> [YOUR ASSIGNMENT] The data below is to be transcribed word for word; pictures are to be excluded.

(Beginning of LISTED ENTRIES)

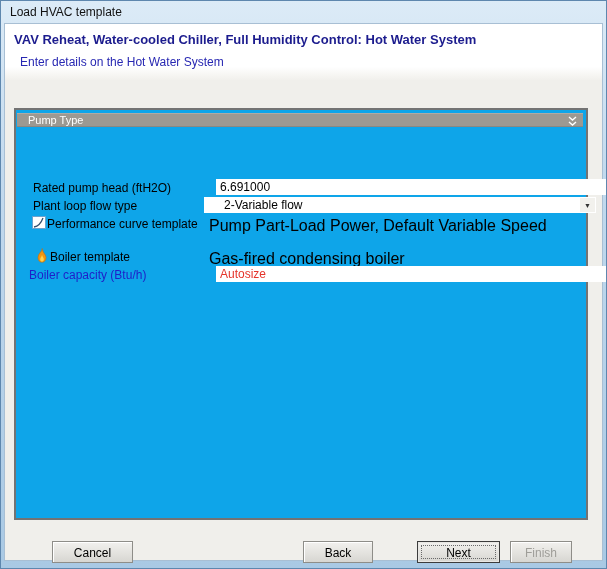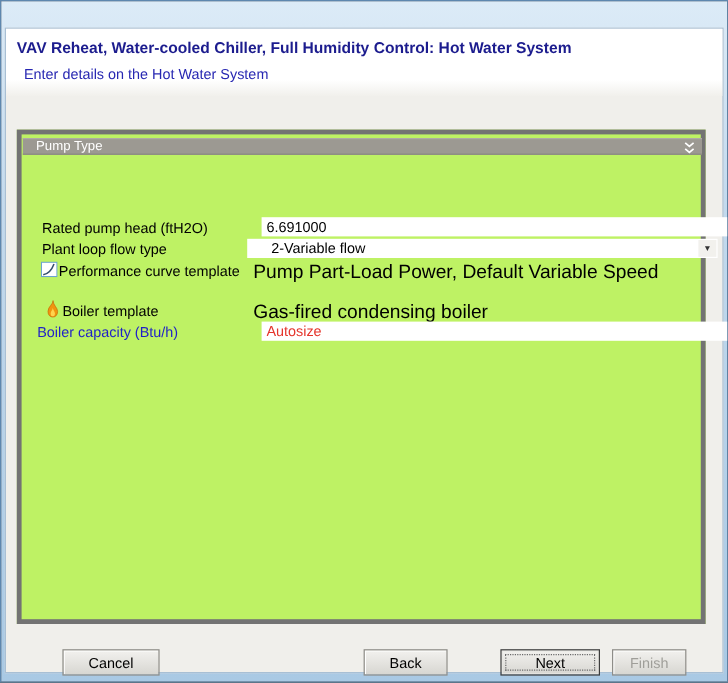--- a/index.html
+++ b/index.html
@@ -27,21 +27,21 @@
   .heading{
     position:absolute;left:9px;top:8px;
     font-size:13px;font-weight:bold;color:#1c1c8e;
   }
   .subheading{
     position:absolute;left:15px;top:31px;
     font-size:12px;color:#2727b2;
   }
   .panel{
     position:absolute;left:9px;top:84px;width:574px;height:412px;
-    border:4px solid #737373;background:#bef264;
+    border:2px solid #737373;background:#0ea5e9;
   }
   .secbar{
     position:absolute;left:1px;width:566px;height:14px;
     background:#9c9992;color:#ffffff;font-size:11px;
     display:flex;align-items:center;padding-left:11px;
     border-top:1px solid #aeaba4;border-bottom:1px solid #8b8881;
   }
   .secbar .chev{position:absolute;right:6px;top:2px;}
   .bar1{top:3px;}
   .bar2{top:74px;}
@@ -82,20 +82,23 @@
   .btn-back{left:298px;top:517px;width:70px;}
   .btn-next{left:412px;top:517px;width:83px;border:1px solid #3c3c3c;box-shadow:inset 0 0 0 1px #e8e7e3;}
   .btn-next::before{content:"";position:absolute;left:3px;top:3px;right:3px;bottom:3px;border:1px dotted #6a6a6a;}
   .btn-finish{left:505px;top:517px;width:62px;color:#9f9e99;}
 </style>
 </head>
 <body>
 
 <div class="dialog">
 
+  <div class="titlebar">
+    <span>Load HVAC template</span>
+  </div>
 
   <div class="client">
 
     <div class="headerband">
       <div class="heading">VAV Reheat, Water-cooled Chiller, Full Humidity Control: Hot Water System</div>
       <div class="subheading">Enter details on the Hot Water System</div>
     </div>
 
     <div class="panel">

(End of LISTED ENTRIES)

> [TASK ANSWER]
--- a/index.html
+++ b/index.html
@@ -27,21 +27,21 @@
   .heading{
     position:absolute;left:9px;top:8px;
     font-size:13px;font-weight:bold;color:#1c1c8e;
   }
   .subheading{
     position:absolute;left:15px;top:31px;
     font-size:12px;color:#2727b2;
   }
   .panel{
     position:absolute;left:9px;top:84px;width:574px;height:412px;
-    border:4px solid #737373;background:#bef264;
+    border:2px solid #737373;background:#0ea5e9;
   }
   .secbar{
     position:absolute;left:1px;width:566px;height:14px;
     background:#9c9992;color:#ffffff;font-size:11px;
     display:flex;align-items:center;padding-left:11px;
     border-top:1px solid #aeaba4;border-bottom:1px solid #8b8881;
   }
   .secbar .chev{position:absolute;right:6px;top:2px;}
   .bar1{top:3px;}
   .bar2{top:74px;}
@@ -82,20 +82,23 @@
   .btn-back{left:298px;top:517px;width:70px;}
   .btn-next{left:412px;top:517px;width:83px;border:1px solid #3c3c3c;box-shadow:inset 0 0 0 1px #e8e7e3;}
   .btn-next::before{content:"";position:absolute;left:3px;top:3px;right:3px;bottom:3px;border:1px dotted #6a6a6a;}
   .btn-finish{left:505px;top:517px;width:62px;color:#9f9e99;}
 </style>
 </head>
 <body>
 
 <div class="dialog">
 
+  <div class="titlebar">
+    <span>Load HVAC template</span>
+  </div>
 
   <div class="client">
 
     <div class="headerband">
       <div class="heading">VAV Reheat, Water-cooled Chiller, Full Humidity Control: Hot Water System</div>
       <div class="subheading">Enter details on the Hot Water System</div>
     </div>
 
     <div class="panel">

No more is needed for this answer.